PIPE organ music will continue to sound from Worcester Cathedral after all.

The British Government raised fears that the music, which has sounded from the Cathedral pipes for years, would be barred under new European regulations.

However, a Euro MP, who helped draw up the EU directive, has insisted church organs are safe.

West Midlands MEP Philip Bushill-Matthews has blamed Whitehall bureaucrats for raising such fears in the first place. Past statements from the Government indicated that pipe organs would be subject to the new regulations from July 1 because they contain a lead alloy.

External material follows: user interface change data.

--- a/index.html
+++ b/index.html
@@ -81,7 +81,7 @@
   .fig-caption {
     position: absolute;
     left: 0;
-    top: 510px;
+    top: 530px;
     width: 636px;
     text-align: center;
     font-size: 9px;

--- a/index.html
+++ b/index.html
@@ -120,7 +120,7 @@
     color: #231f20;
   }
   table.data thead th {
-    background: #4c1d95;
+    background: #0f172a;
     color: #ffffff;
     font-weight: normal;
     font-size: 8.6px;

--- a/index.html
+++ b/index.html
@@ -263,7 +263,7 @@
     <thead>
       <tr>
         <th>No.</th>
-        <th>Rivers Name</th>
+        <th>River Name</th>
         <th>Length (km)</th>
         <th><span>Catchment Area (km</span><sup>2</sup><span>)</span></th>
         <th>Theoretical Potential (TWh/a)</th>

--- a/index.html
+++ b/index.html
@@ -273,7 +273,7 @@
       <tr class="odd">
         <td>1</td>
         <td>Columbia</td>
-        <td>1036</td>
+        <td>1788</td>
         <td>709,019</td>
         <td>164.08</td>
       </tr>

This would have threatened a centuries-old tradition of church music and put an end to the organ-making industry. A new organ ordered for Worcester Cathedral would have been illegal before it was built.

Mr Bushill-Matthews said: "The problem was that some bureaucrat in the British Government, in true British fashion, said `church organs contain lead, therefore they are banned'.

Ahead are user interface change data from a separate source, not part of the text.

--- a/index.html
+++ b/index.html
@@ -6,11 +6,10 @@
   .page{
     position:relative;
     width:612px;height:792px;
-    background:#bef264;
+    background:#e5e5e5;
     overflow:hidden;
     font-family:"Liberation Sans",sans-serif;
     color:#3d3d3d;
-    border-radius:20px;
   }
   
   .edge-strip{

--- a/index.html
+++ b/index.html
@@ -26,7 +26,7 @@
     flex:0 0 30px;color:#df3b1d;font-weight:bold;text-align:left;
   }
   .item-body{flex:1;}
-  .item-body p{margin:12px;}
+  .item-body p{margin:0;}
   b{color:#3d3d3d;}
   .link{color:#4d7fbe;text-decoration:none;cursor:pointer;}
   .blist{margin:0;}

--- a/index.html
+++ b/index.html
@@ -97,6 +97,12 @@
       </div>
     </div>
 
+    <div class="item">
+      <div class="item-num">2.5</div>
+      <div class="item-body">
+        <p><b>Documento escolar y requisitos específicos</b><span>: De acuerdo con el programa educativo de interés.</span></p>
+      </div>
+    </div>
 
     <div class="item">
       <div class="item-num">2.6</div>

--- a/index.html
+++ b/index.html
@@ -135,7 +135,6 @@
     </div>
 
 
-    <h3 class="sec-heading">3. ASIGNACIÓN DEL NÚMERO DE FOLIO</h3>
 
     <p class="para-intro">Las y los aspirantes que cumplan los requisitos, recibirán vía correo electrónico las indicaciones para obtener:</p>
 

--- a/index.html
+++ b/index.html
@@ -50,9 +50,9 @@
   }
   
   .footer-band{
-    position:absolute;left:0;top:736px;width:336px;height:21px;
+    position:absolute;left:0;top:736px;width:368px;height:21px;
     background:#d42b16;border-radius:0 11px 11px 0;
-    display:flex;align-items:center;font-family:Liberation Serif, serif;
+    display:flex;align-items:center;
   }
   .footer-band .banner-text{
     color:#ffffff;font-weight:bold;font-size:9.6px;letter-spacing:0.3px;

"No other country has raised this as an issue. They are all merrily playing their church organs," he said. He urged the British public not to blame MEPs for the organ scare.

"It's Yes Minister at work. The army of bureaucrats in Whitehall have to make work for themselves," he said. "It's outrageous people should be worried in this way."

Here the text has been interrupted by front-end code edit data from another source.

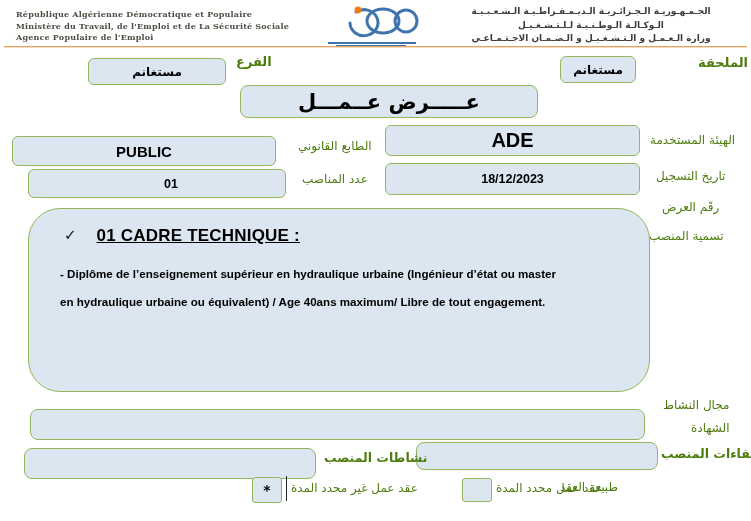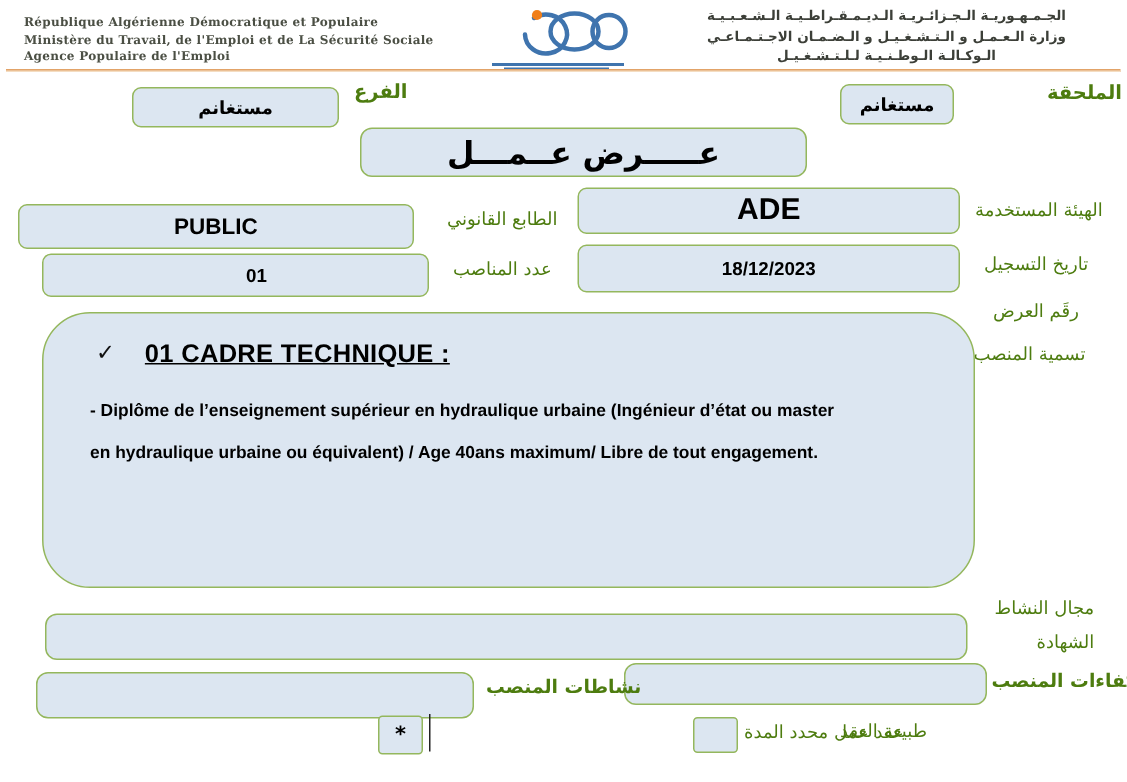--- a/index.html
+++ b/index.html
@@ -85,8 +85,8 @@
 
   <div class="abs hdr-ar">
     <div>الجـمـهـوريـة الـجـزائـريـة الـديـمـقـراطـيـة الـشـعـبـيـة</div>
+    <div>الـوكـالـة الـوطـنـيـة لـلـتـشـغـيـل</div>
     <div>وزارة الـعـمـل و الـتـشـغـيـل و الـضـمـان الاجـتـمـاعـي</div>
-    <div>الـوكـالـة الـوطـنـيـة لـلـتـشـغـيـل</div>
   </div>
 
   <div class="hdr-rule abs"></div>

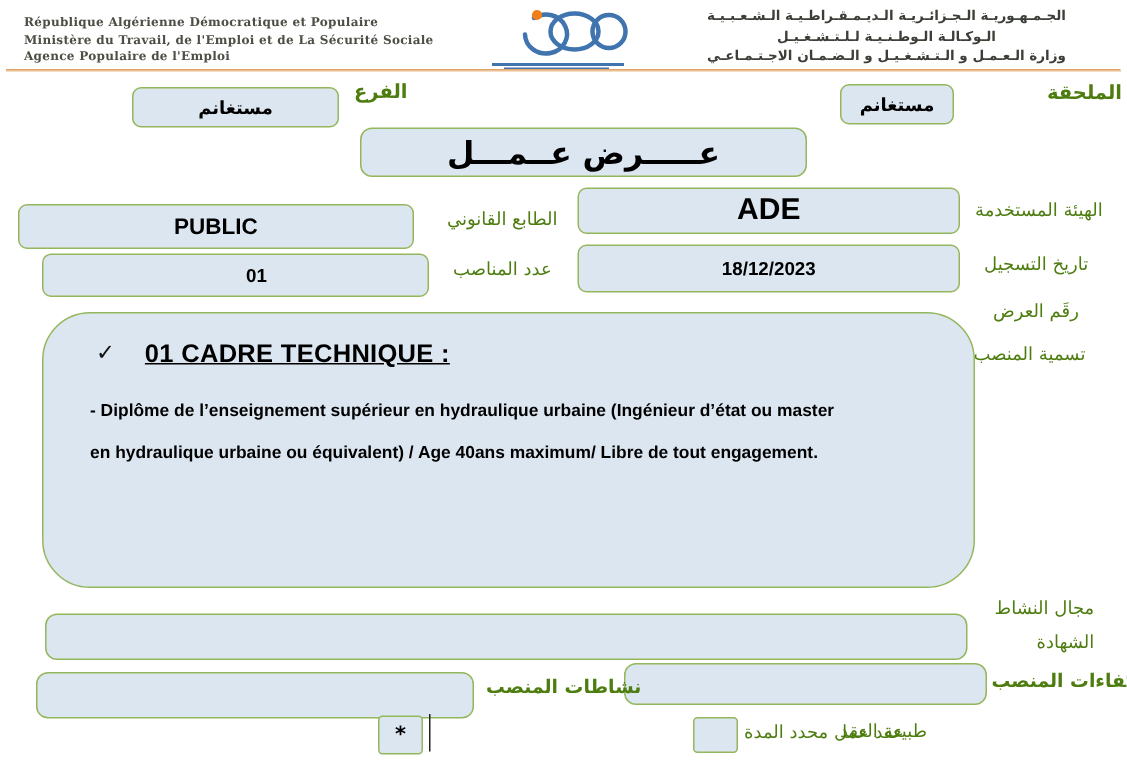--- a/index.html
+++ b/index.html
@@ -138,6 +138,7 @@
   <div class="lbl" style="left:496px; top:481px;text-align:center;">عقد عمل محدد المدة</div>
   <div class="fbox" style="left:462px; top:478px; width:30px; height:24px; border-radius:3px;"></div>
 
+  <div class="lbl" style="left:291px; top:481px;">عقد عمل غير محدد المدة</div>
   <div class="vbar"></div>
   <div class="fbox" style="left:252px; top:477px; width:30px; height:26px; border-radius:3px; font-size:14px;">*</div>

He added that because the British Government had raised the question, the EU Commission now had to ask all 25 member-states whether they intended the legislation to cover pipe organs.

In the meantime the Government is asking for an exemption for church organs.

Trade and Industry Minister Malcolm Wicks, who does not believe pipe organs fall within the scope of the directive, said he hoped to "put an end to all this nonsense" at an important meeting in Brussels in the third week of June.

"I think very soon we'll all be singing from the same hymn sheet," he said.

The Church of England, which is backing the Institute of British Organ Building's campaign to exempt pipe organs, welcomed the minister's commitment.